-- Task data follows --

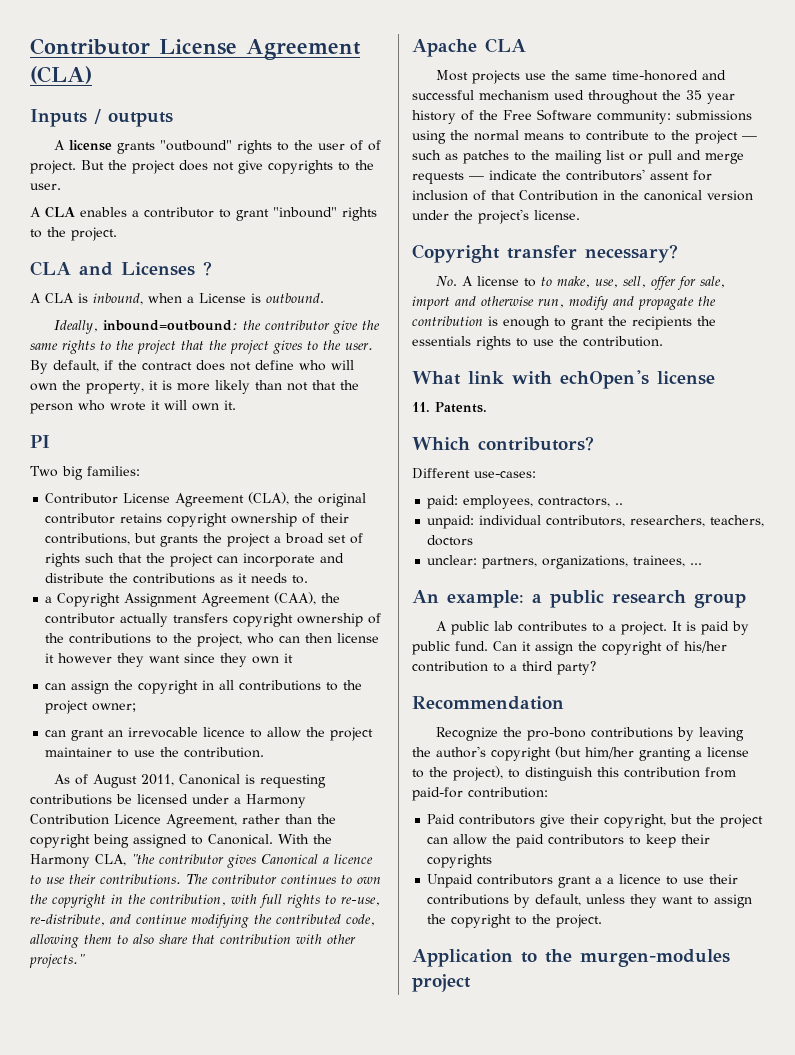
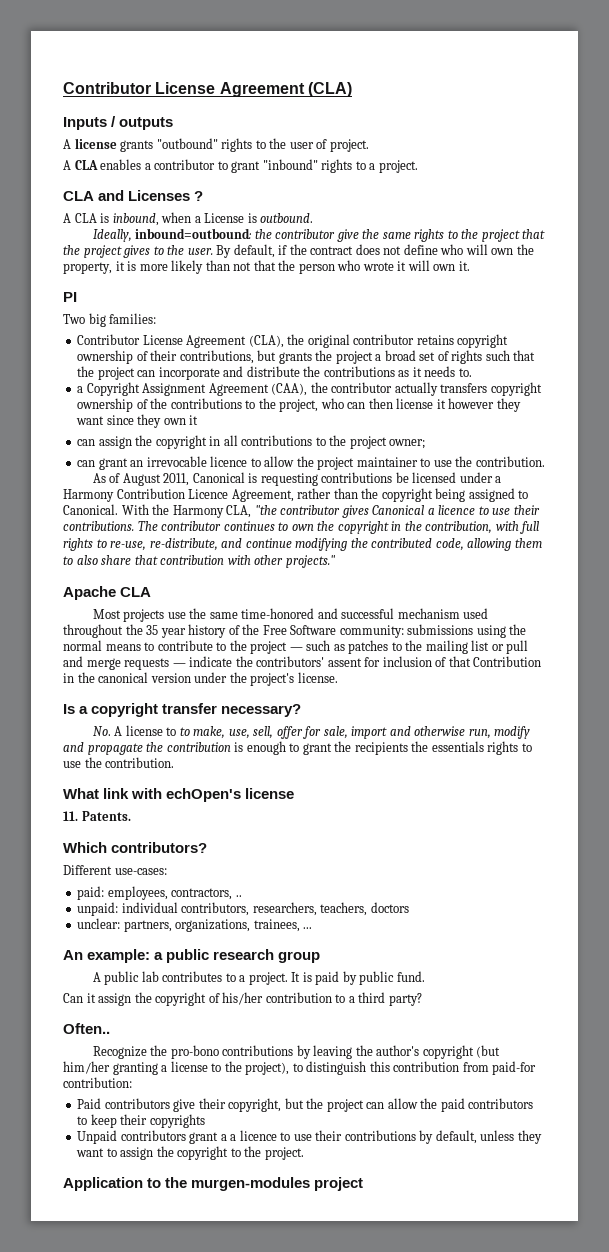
- A license grants "outbound" rights to the user of of project. But the project does not give copyrights to the user.
+ A license grants "outbound" rights to the user of project.
- A CLA enables a contributor to grant "inbound" rights to the project.
+ A CLA enables a contributor to grant "inbound" rights to a project.
- Copyright transfer necessary?
+ Is a copyright transfer necessary?
- It is paid by public fund. Can it assign the copyright of his/her contribution to a third party?
+ It is paid by public fund.
+ Can it assign the copyright of his/her contribution to a third party?
- Recommendation
+ Often..

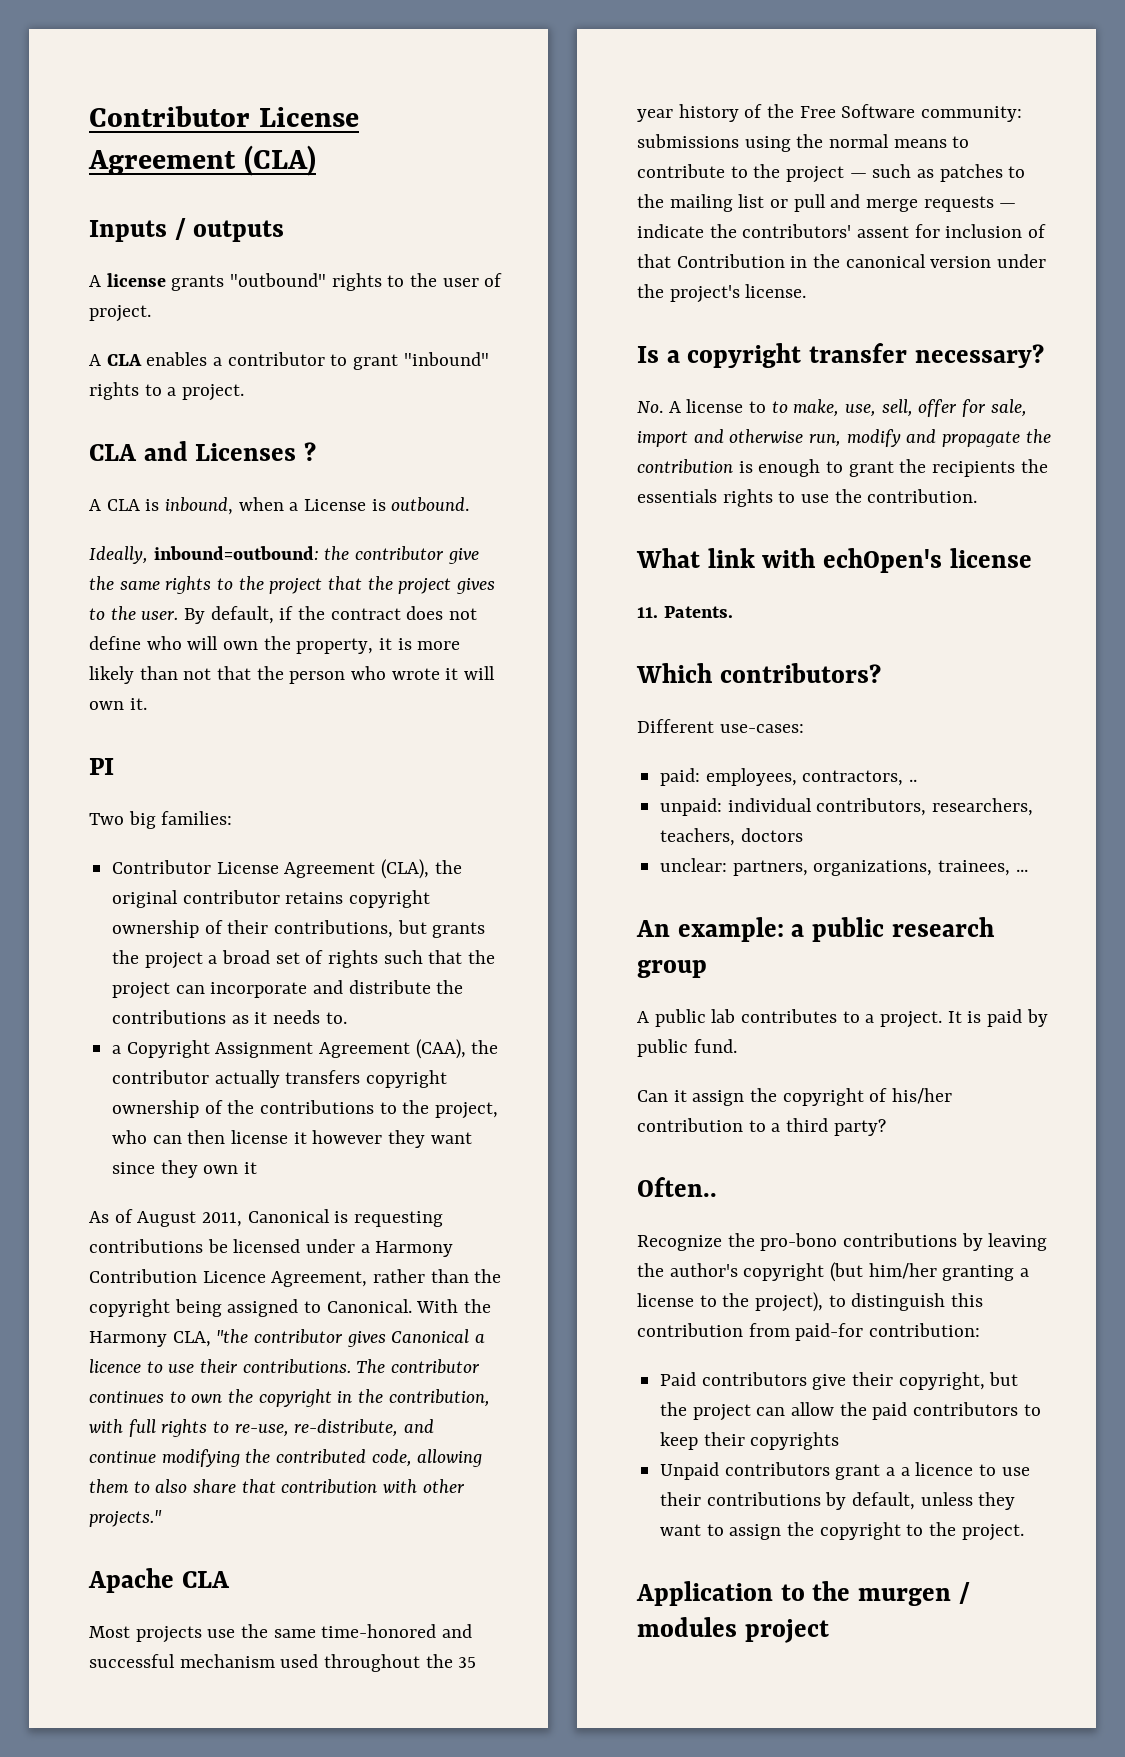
- can assign the copyright in all contributions to the project owner;
- can grant an irrevocable licence to allow the project maintainer to use the contribution.
- Application to the murgen-modules project
+ Application to the murgen / modules project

-- Task data concluded --

## The problem:
Only the lines from the one containing "- It is paid" through the last line of the entries belong in the answer, given again exactly. Images stay out.

## Written answer:
- It is paid by public fund. Can it assign the copyright of his/her contribution to a third party?
+ It is paid by public fund.
+ Can it assign the copyright of his/her contribution to a third party?
- Recommendation
+ Often..

- can assign the copyright in all contributions to the project owner;
- can grant an irrevocable licence to allow the project maintainer to use the contribution.
- Application to the murgen-modules project
+ Application to the murgen / modules project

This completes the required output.